The House Administration of Criminal Justice Committee voted 8-5 to involuntarily defer Baton Rouge Rep. Barry Ivey's HB68 on Wednesday morning.
Law enforcement groups and prosecutors opposed the bill, which would have eliminated the need for gun owners to obtain a permit to carry a concealed weapon. The Louisiana District Attorneys Association, the Louisiana Sheriffs Association, the Louisiana Association of Police Chiefs as well as individual prosecutors and law enforcement officers either had representatives testify or file cards in opposition to the bill.
Louisiana residents allied with national groups Everytown For Gun Safety and Moms Demand Action For Gun Sense in America, which also testified against HB68.
But the fate of the bill appeared to have been decided by the testimony of New Orleans school teacher Cissy Rowley, who told the committee she was a victim of the Grand Theater shooting in Lafayette on July 23, 2015.
Rowley said the gunman in that incident had been denied a concealed carry permit in Alabama because of information found in his background check.
"This bill would eliminate protections against those who cannot responsibly be allowed to carry concealed weapons," Rowley testified.
"Since the concealed carry law was established in 1996, 5,000 permits have been revoked," Rowley added. "The concealed carry law stops people who should not be allowed to carry concealed weapons from doing so."

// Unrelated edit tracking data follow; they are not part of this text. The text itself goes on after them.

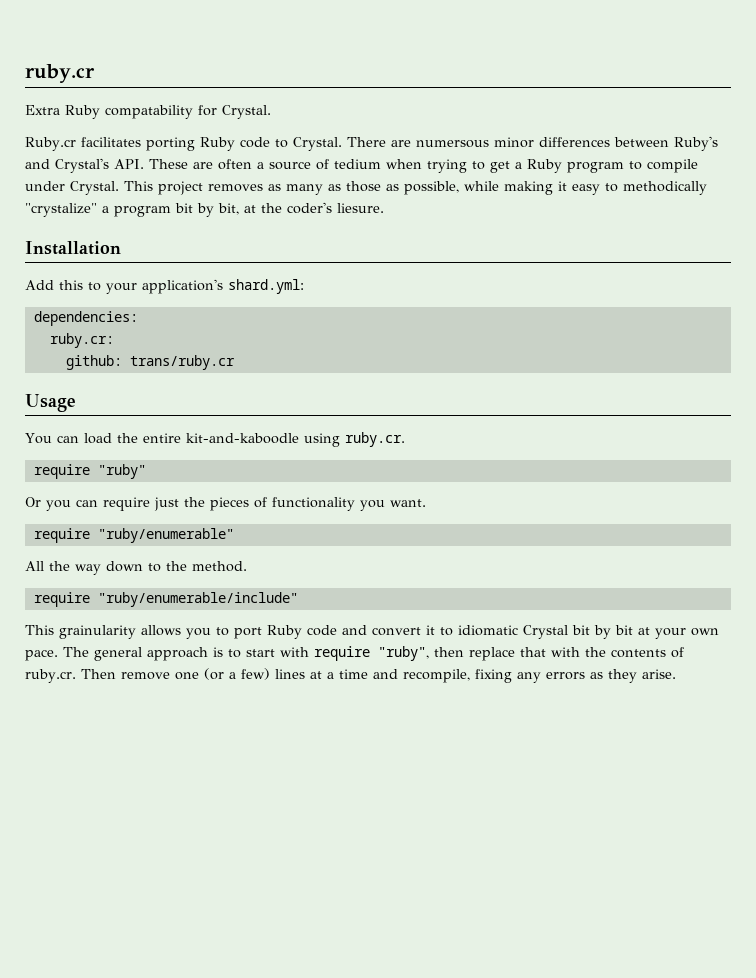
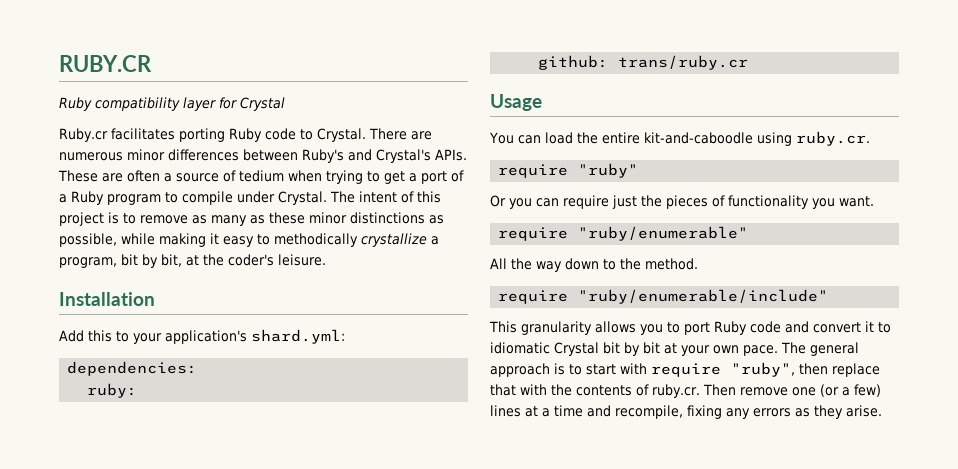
- ruby.cr
- Extra Ruby compatability for Crystal.
+ RUBY.CR
+ Ruby compatibility layer for Crystal
- There are numersous minor differences between Ruby's and Crystal's API. These are often a source of tedium when trying to get a Ruby program to compile under Crystal.
+ There are numerous minor differences between Ruby's and Crystal's APIs. These are often a source of tedium when trying to get a port of a Ruby program to compile under Crystal.
- This project removes as many as those as possible, while making it easy to methodically "crystalize" a program bit by bit, at the coder's liesure.
+ The intent of this project is to remove as many as these minor distinctions as possible, while making it easy to methodically crystallize a program, bit by bit, at the coder's leisure.
- ruby.cr:
+ ruby:
- You can load the entire kit-and-kaboodle using ruby.cr.
+ You can load the entire kit-and-caboodle using ruby.cr.
- This grainularity allows you to port Ruby code and convert it to idiomatic Crystal bit by bit at your own pace.
+ This granularity allows you to port Ruby code and convert it to idiomatic Crystal bit by bit at your own pace.

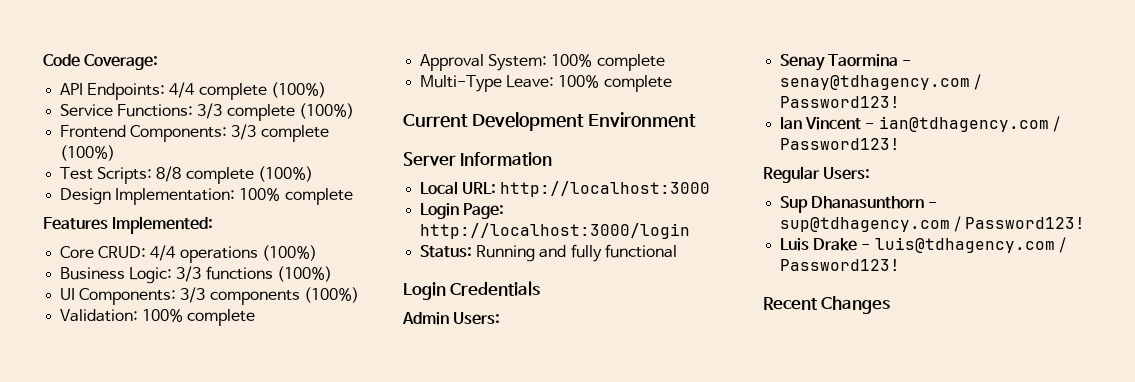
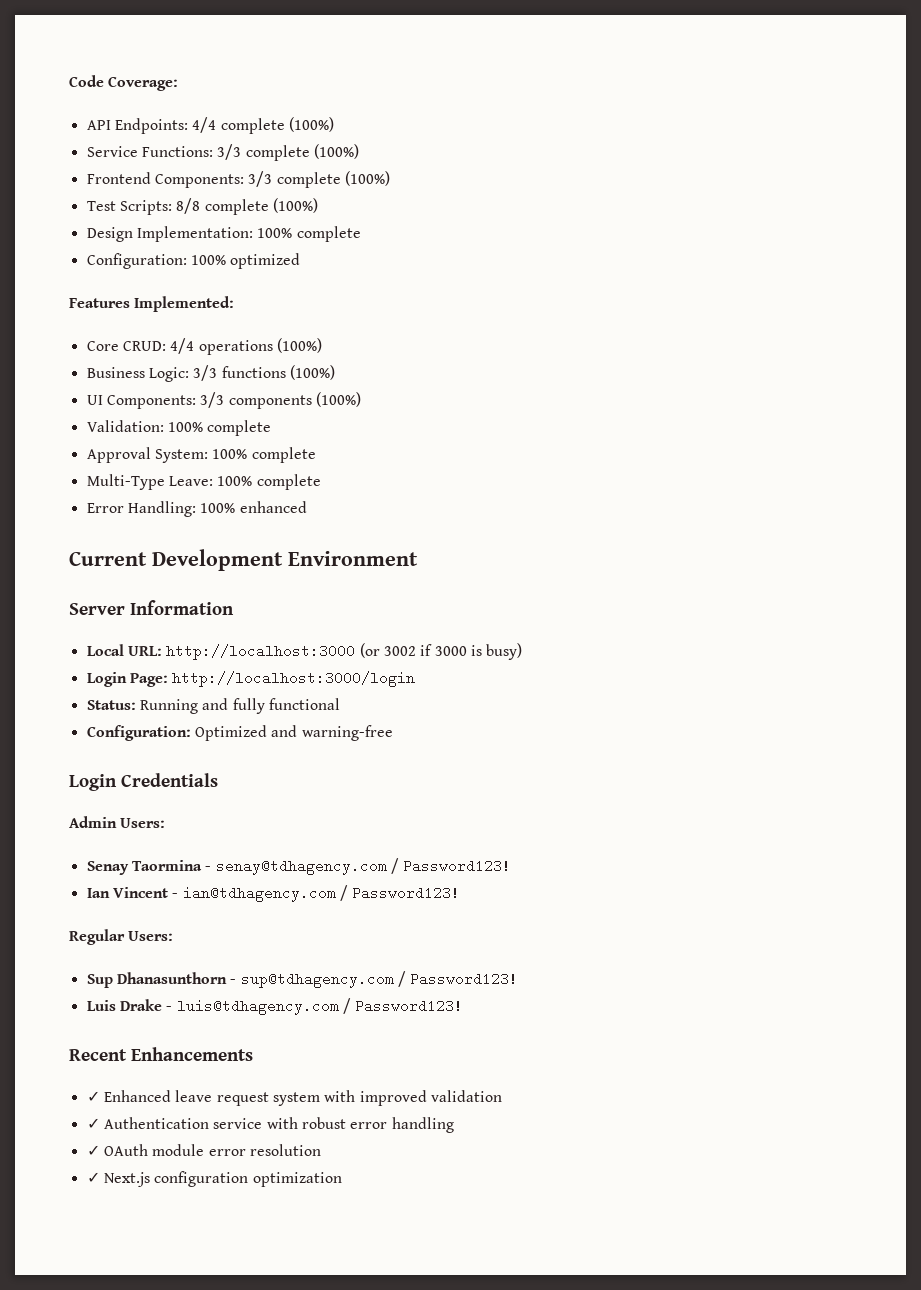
+ Configuration: 100% optimized
+ Error Handling: 100% enhanced
- Local URL: http://localhost:3000
+ Local URL: http://localhost:3000 (or 3002 if 3000 is busy)
+ Configuration: Optimized and warning-free
- Recent Changes
+ Recent Enhancements
+ ✓ Enhanced leave request system with improved validation
+ ✓ Authentication service with robust error handling
+ ✓ OAuth module error resolution
+ ✓ Next.js configuration optimization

Rep. Ted James of Baton Rouge proposed a motion to involuntarily defer the bill, which effectively kills it for the session.
Committee chair Rep. Sherman Mack of Albany explained to the committee that a vote in support of James' motion was a vote against the bill.
James motion carried 8-5. Among those voting in favor of killing the bill were two committee members with law enforcement backgrounds: Rep. Terry Landry of Lafayette is a former head of the Louisiana State Police. Rep. Frankie Howard of Many is a former sheriff of Vernon Parish. Newly elected Rep. John Stefanski of Crowley was among the five committee members to vote against deferring the bill.
In a brief interview at the Capitol on Tuesday, Ivey said that it makes no sense to him for the state to charge a fee for a person to exercise their constitutional right.
"Louisiana has an open carry law," Ivey said. "You can carry a gun on your waist, you don't have to have special training, you don't have to pay a fee to exercise your constitutional right. What HB68 does is recognize that and then extend that to concealed carry."
"If it's cold outside and you have to go put a jacket on, you shouldn't have to go spend $150 to $200 for a class which would mean you'd either have to take time off from work or go on the weekend," Ivey continued. "Then, you'd have to go get your fingerprints done somewhere. Then you have to submit an application to the state police and wait three, six, eight months or whatever the backlog is — just so you can exercise what is a fundamental right."
"I believe the fundamental issue is one of possession," the second-term lawmaker tells The Independent. "You're either eligible to possess or you're not. How you possess is not so relevant. It all boils down to personal responsibility."
The majority of the committee disagreed with Ivey. The bill is now dead for the session.